(Task objective): Please repeat the data below exactly, with the pictures removed.

Stored data entries:
○ ○ ○ ○ ○ ○ ○

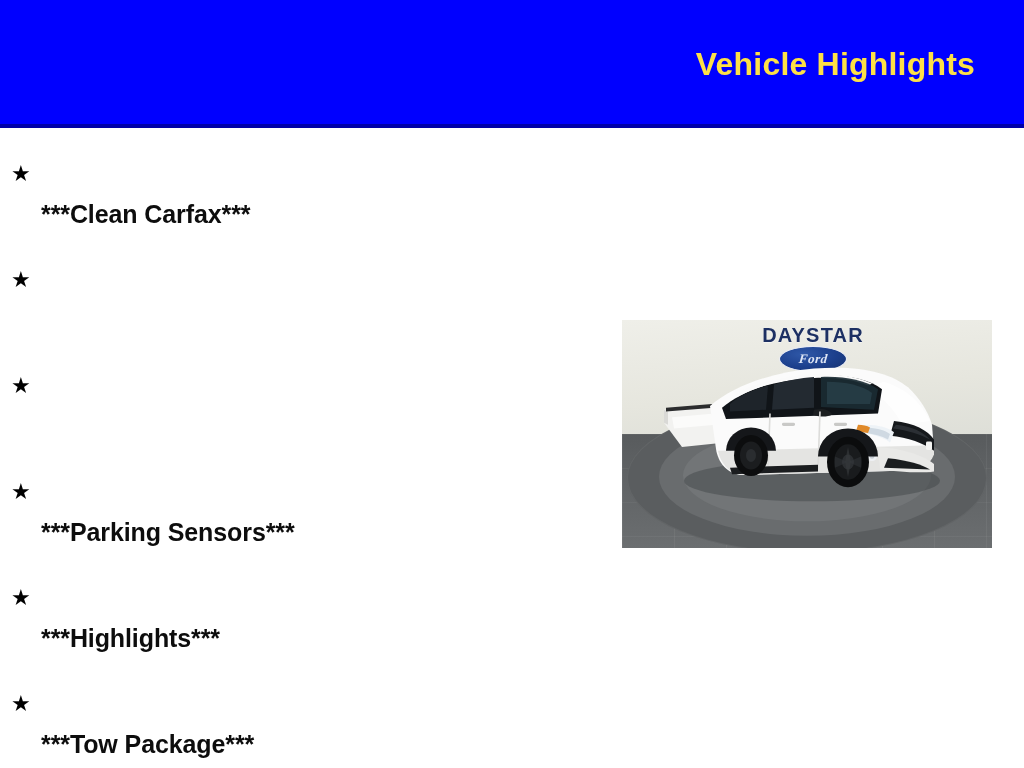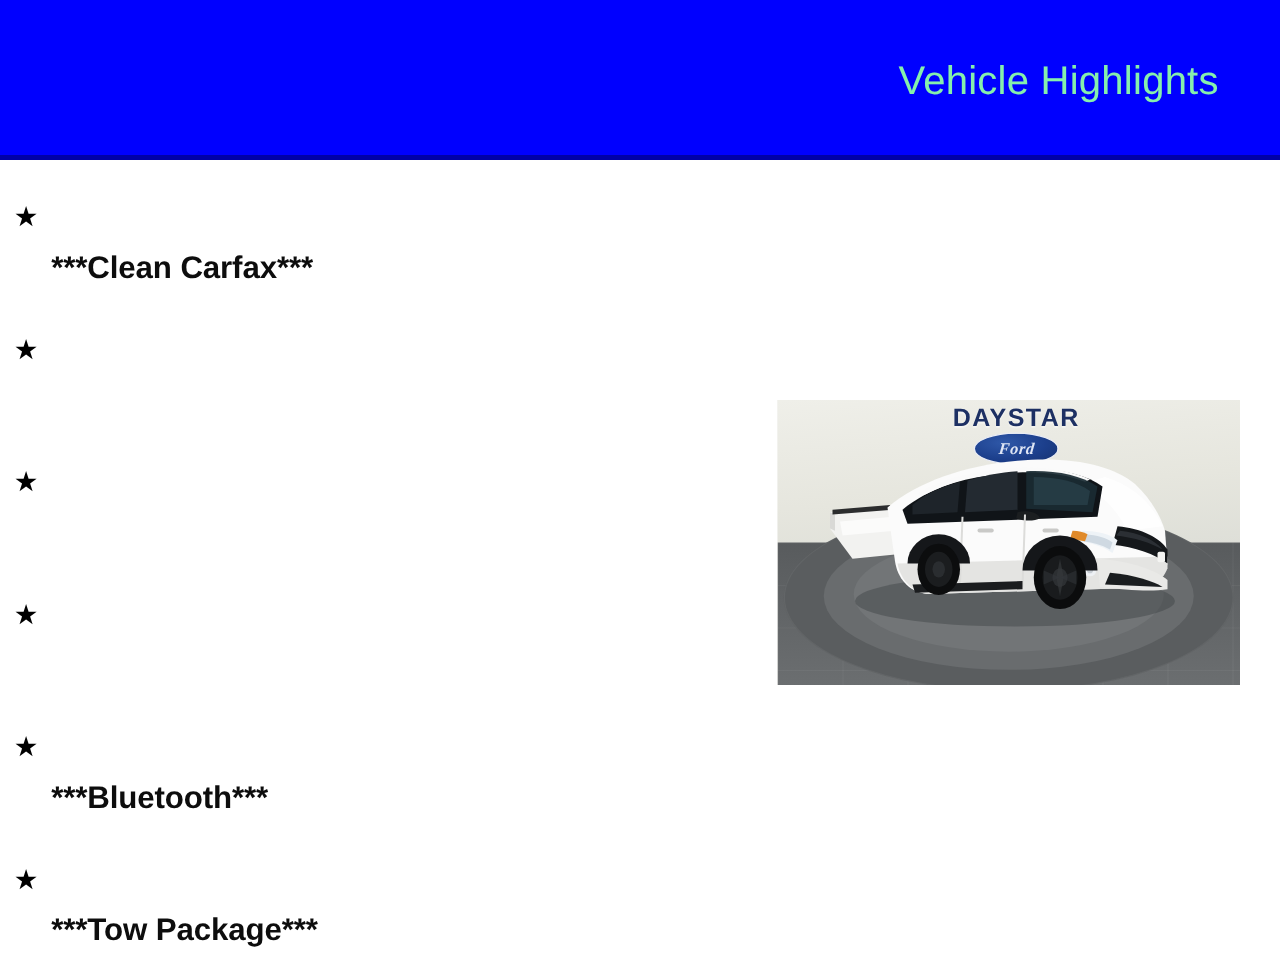"Vehicle Highlights" .banner-title { color: #86efac -> #fde047; font-weight: normal -> bold }
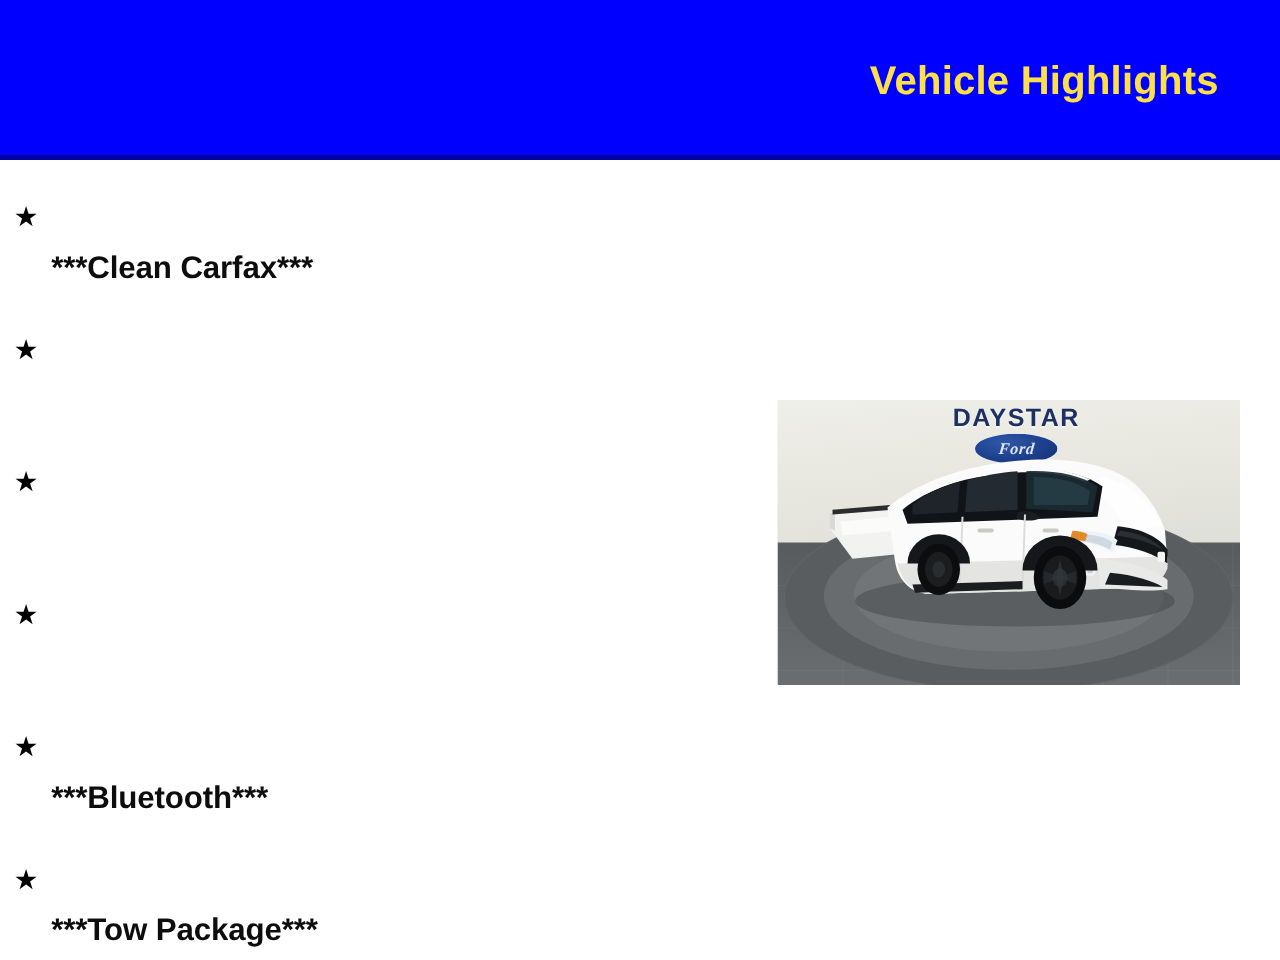"***Parking Sensors***" span.highlight-text { html: none -> <span>***Parking Sensors***</span> }
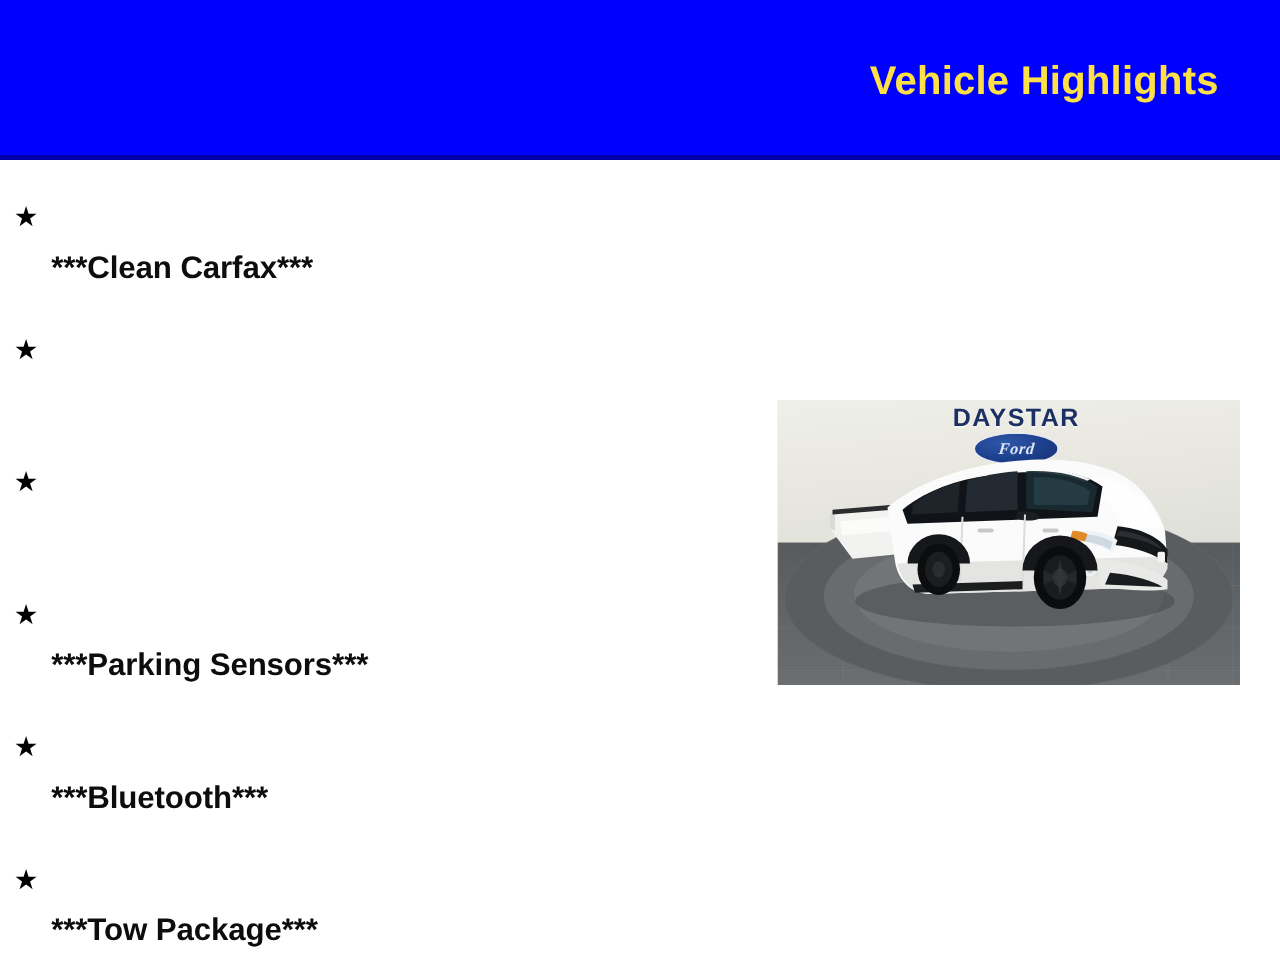"***Bluetooth***" span.highlight-text { text: Bluetooth -> Highlights }
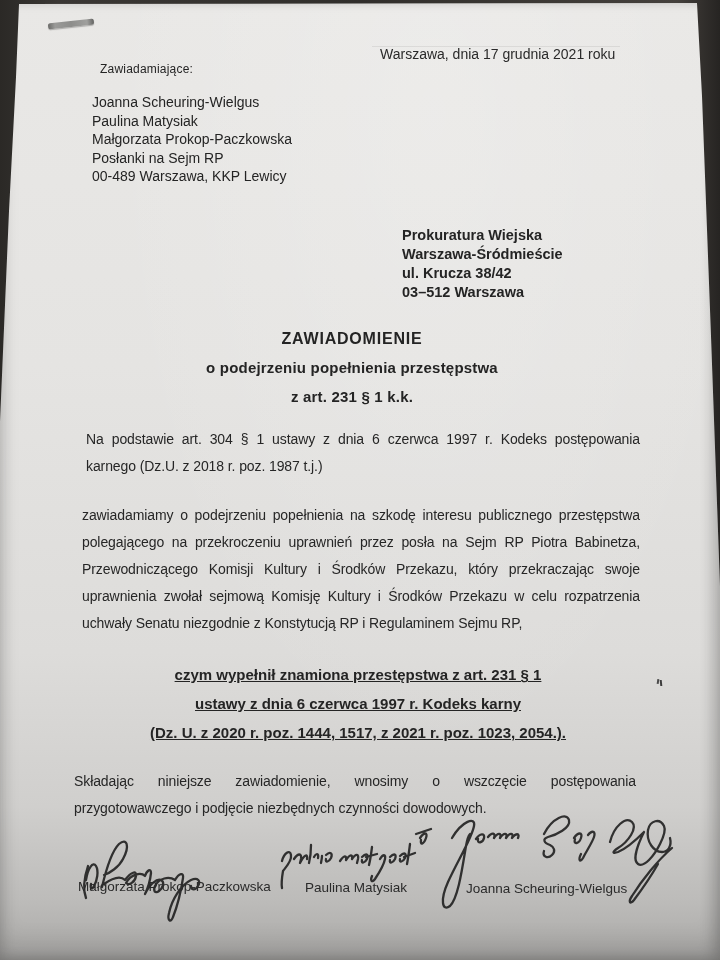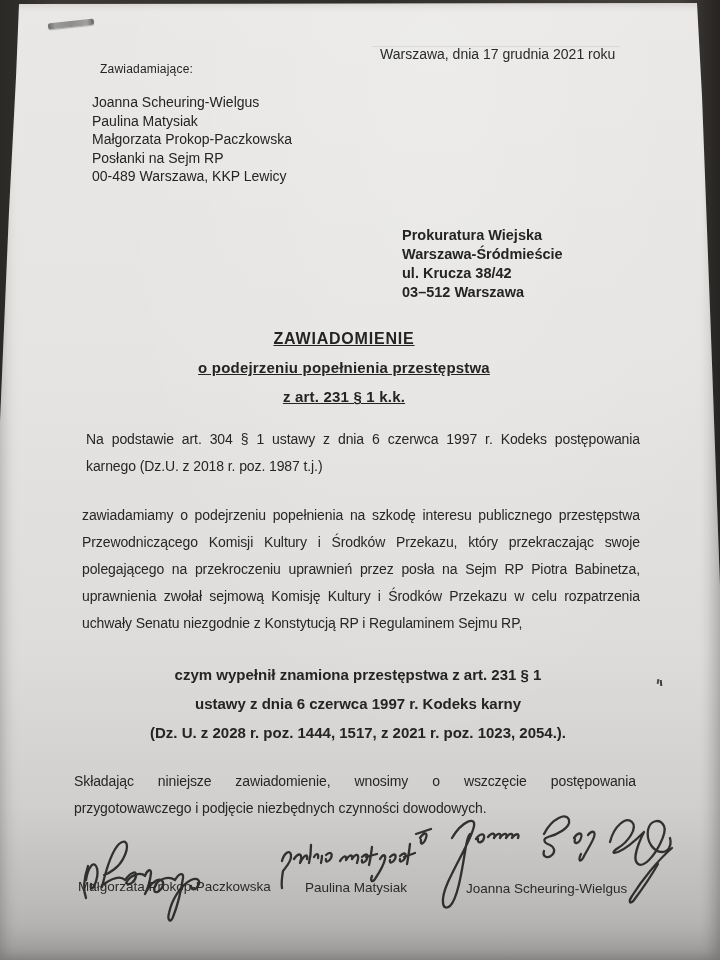"ZAWIADOMIENIE" #title { left: 52px -> 60px; text-decoration: underline -> none }
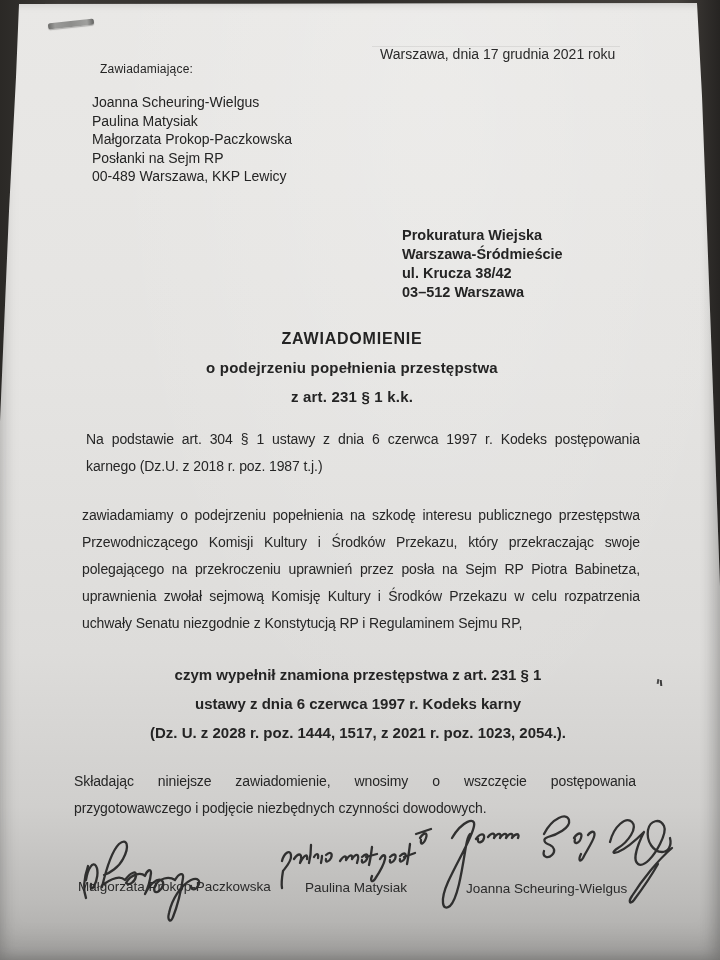"Przewodniczącego Komisji Kultury i" div.line { order: before "polegającego na przekroczeniu uprawnień" -> after "polegającego na przekroczeniu uprawnień" }
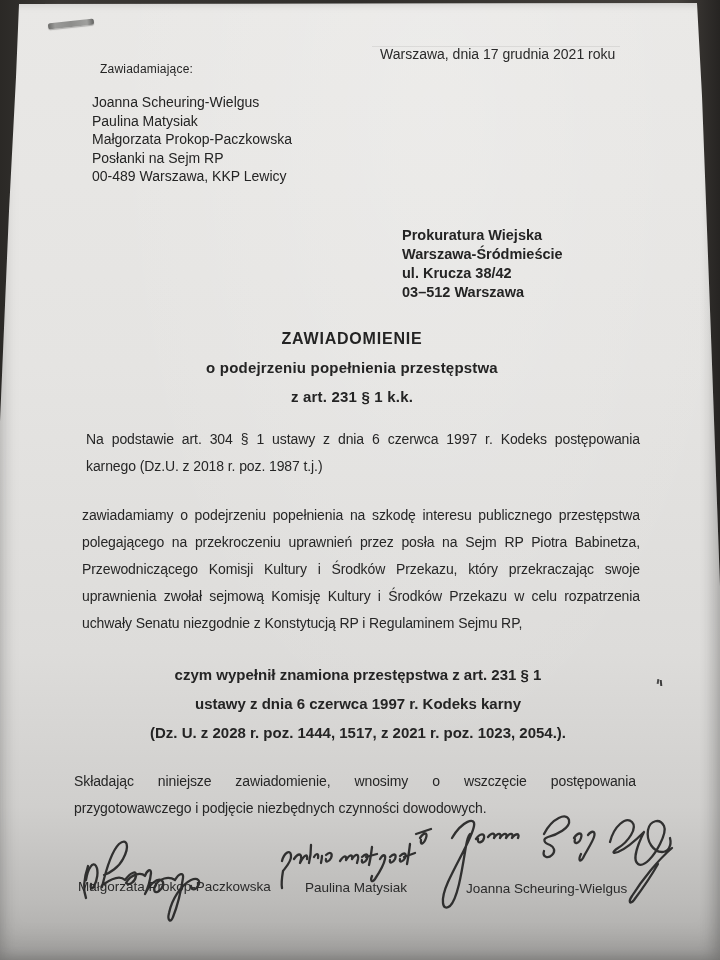"czym wypełnił znamiona przestępstwa z" #emphasis .line { text-decoration: none -> underline }
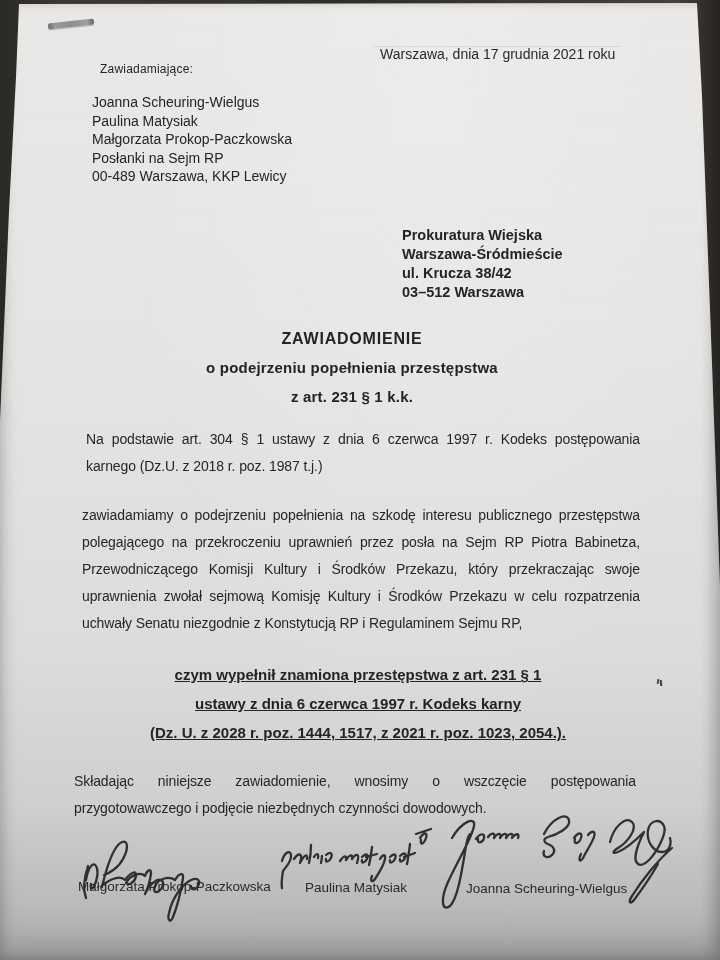"(Dz. U. z 2028 r." div.line { text: 2028 -> 2020 }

○ ○ ○ ○ ○ ○ ○

(Task solution):
"Vehicle Highlights" .banner-title { color: #86efac -> #fde047; font-weight: normal -> bold }
"***Parking Sensors***" span.highlight-text { html: none -> <span>***Parking Sensors***</span> }
"***Bluetooth***" span.highlight-text { text: Bluetooth -> Highlights }
"ZAWIADOMIENIE" #title { left: 52px -> 60px; text-decoration: underline -> none }
"Przewodniczącego Komisji Kultury i" div.line { order: before "polegającego na przekroczeniu uprawnień" -> after "polegającego na przekroczeniu uprawnień" }
"czym wypełnił znamiona przestępstwa z" #emphasis .line { text-decoration: none -> underline }
"(Dz. U. z 2028 r." div.line { text: 2028 -> 2020 }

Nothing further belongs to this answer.